By Nadia Drake
Some of the mysterious, high-energy cosmic rays that bombard Earth may hatch from a colossal, gassy superbubble carved into space by hyperactive young stars in the Cygnus X region of the sky.
“We can pin down that — at least in this region — there are cosmic ray sources,” says astronomer and astrophysicist Isabelle Grenier, who led the study reported in the Nov. 25 Science. “It proves the point that cosmic ray factories are hiding in these environments.”
Cosmic rays are actually subatomic particles — mostly protons and electrons — that zip across space, perhaps spurred to nearly light-speed by supernova shockwaves or stellar winds. Because they’re charged, the particles are bounced around by magnetic fields during their journeys, making it difficult to follow their paths back to the beginning. “It’s like trying to cross a Jacuzzi,” says Grenier, of the University of Paris Diderot.
To get around this wandering particle problem, Grenier and the team decided to track gamma rays, which are produced when cosmic rays collide with interstellar particles and which the team could use to trace the rays’ origins. The team aimed the space-based Fermi Large Area Telescope toward Cygnus, hoping to spy a telltale glimmer from gamma rays inside the region’s superbubble, which is more than 100 light-years across and contains more than 500 massive stars.
The turbulent region is one of the most active stellar nurseries in the Milky Way, says astrophysicist Thierry Montmerle of the Astrophysics Institute of Paris, who was not involved in the study. Repeated supernovas inside the bubble produce crisscrossing shockwaves that kick around particles, perhaps jump-starting even the heavier travelers, like protons.

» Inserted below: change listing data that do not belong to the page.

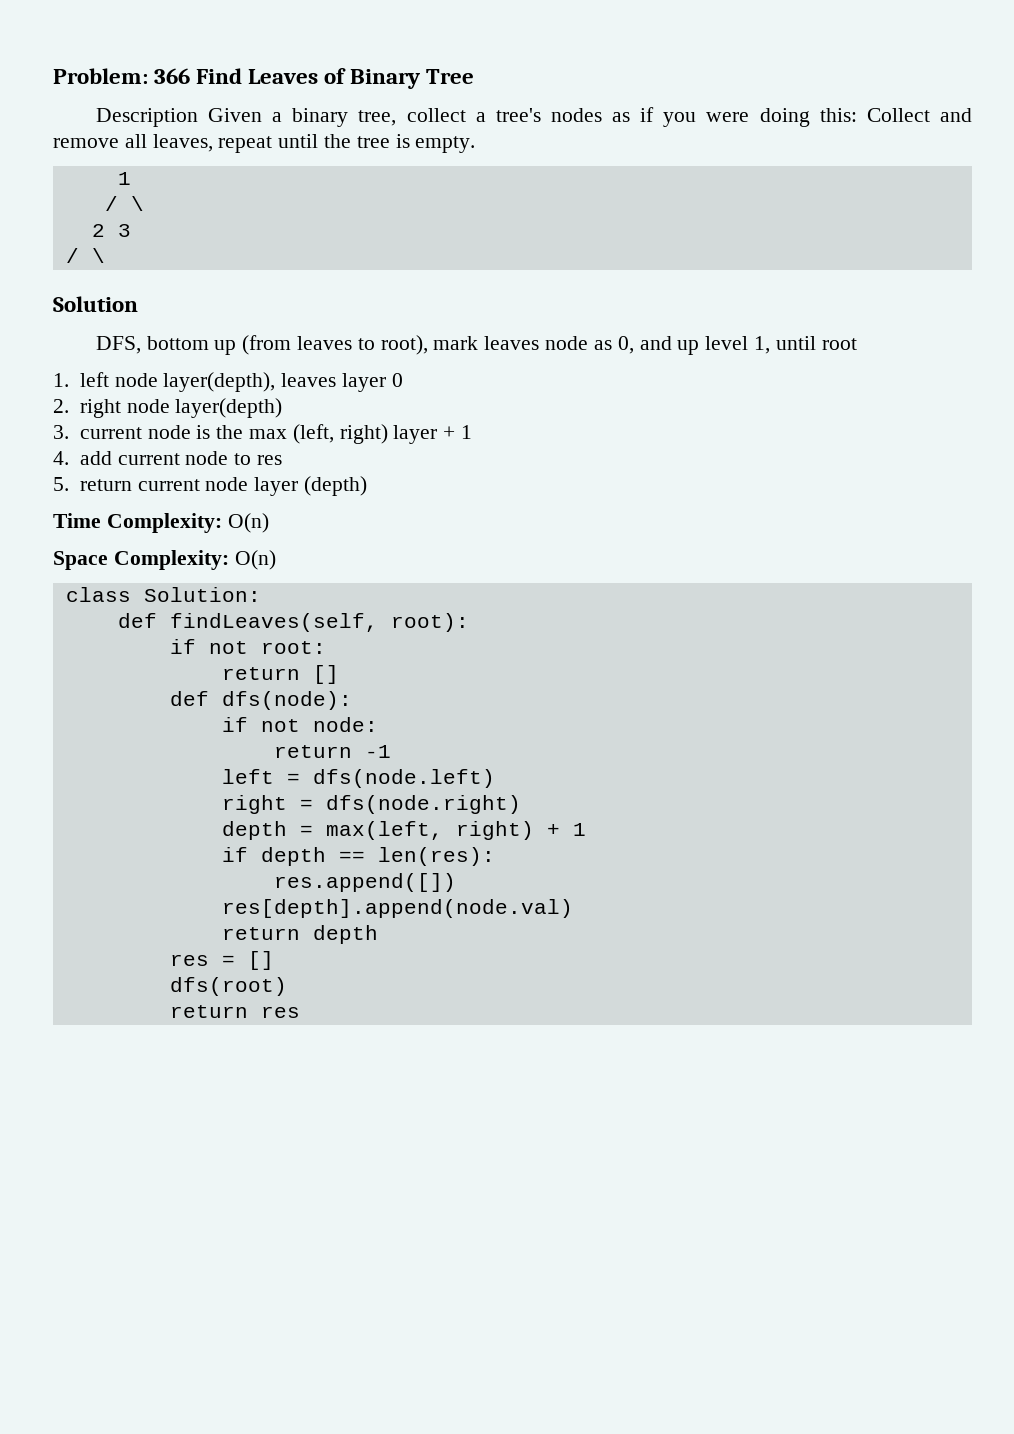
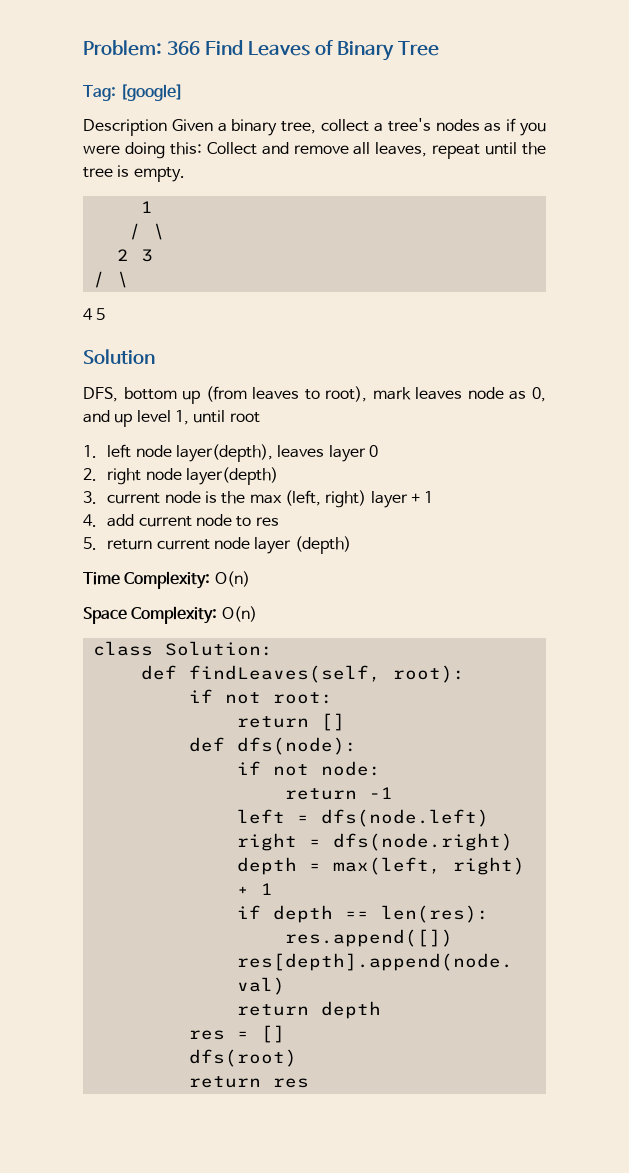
+ Tag: [google]
+ 4 5

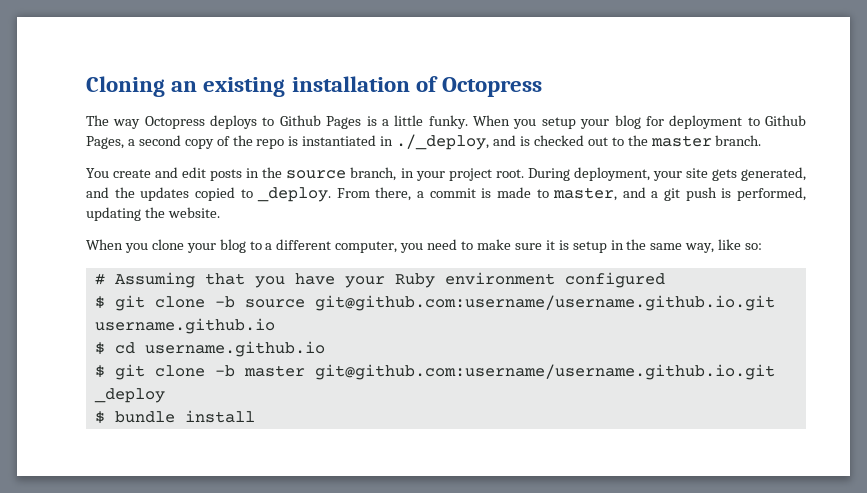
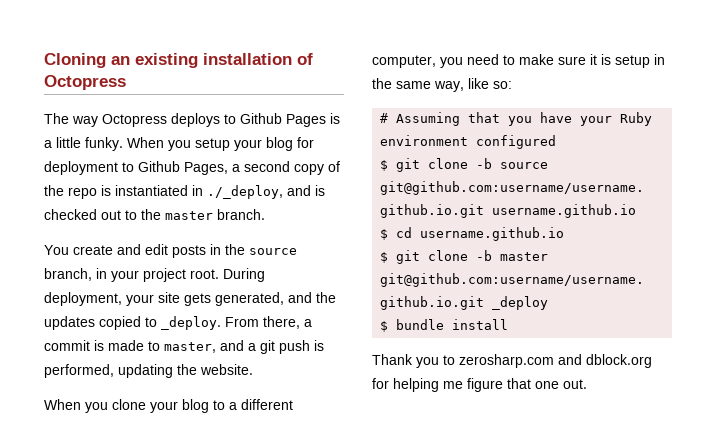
+ Thank you to zerosharp.com and dblock.org for helping me figure that one out.

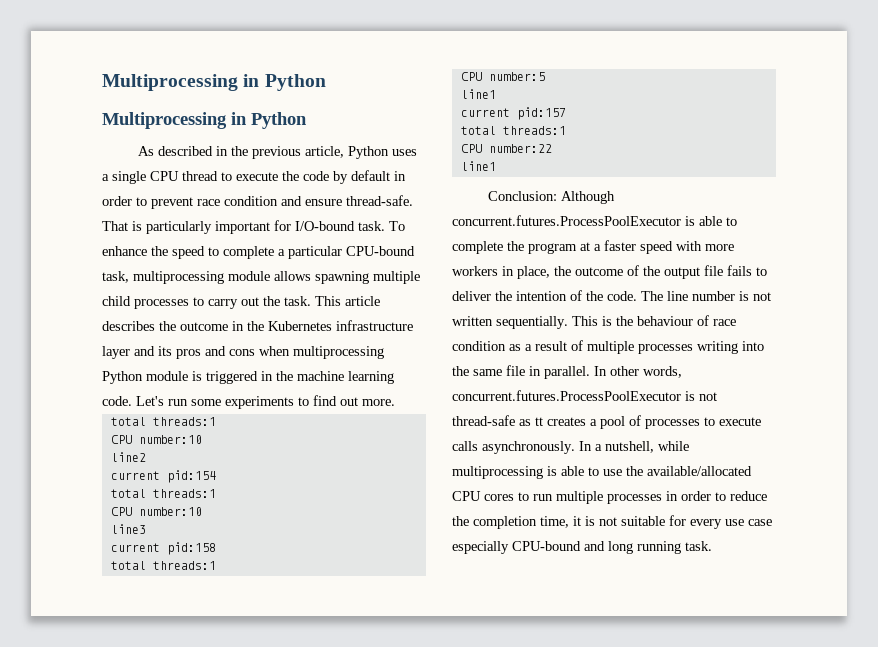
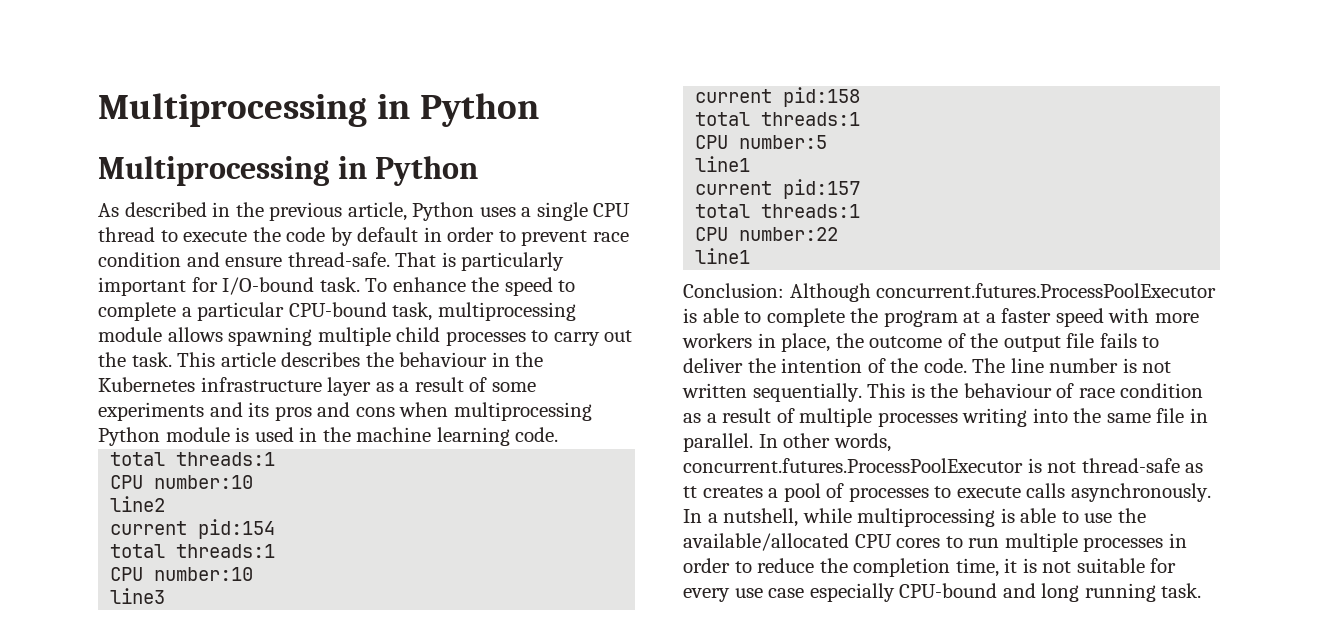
- This article describes the outcome in the Kubernetes infrastructure layer and its pros and cons when multiprocessing Python module is triggered in the machine learning code. Let's run some experiments to find out more.
+ This article describes the behaviour in the Kubernetes infrastructure layer as a result of some experiments and its pros and cons when multiprocessing Python module is used in the machine learning code.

The team found that gamma rays flooded the bubble’s ballooning cavities and corresponded closely to the bulging shapes observed in both visible and infrared images. “We were really surprised when we found a spectacular correlation with the infrared image,” says experimental physicist and study coauthor Luigi Tibaldo of Padua University and Italy’s National Institute of Nuclear Physics. “People were thinking we would have found an excess over the whole Cygnus region, but we found an excess confined to these cavities carved by the activities of massive stars.”
The rays were also quite energetic, suggesting freshly accelerated particles and a nearby origin. But Grenier isn’t sure how the rays exit the superbubble, or what their early years really look like. Both she and Tibaldo hope to continue observing superbubbles elsewhere for more clues about the rays’ origins, a step that astrophysicist Robert Binns of Washington University in St. Louis also thinks is necessary.
“This study is an important step, but it’s not a total resolution,” he says.
Binns and Montmerle point out that while the study suggests that young cosmic rays may be trapped and accelerated in these superbubbles, important questions remain unanswered. “There’s a long way from these early stages to the cosmic rays we observe on Earth,” Montmerle says. “We still don’t know whether the rays are coming from these regions.”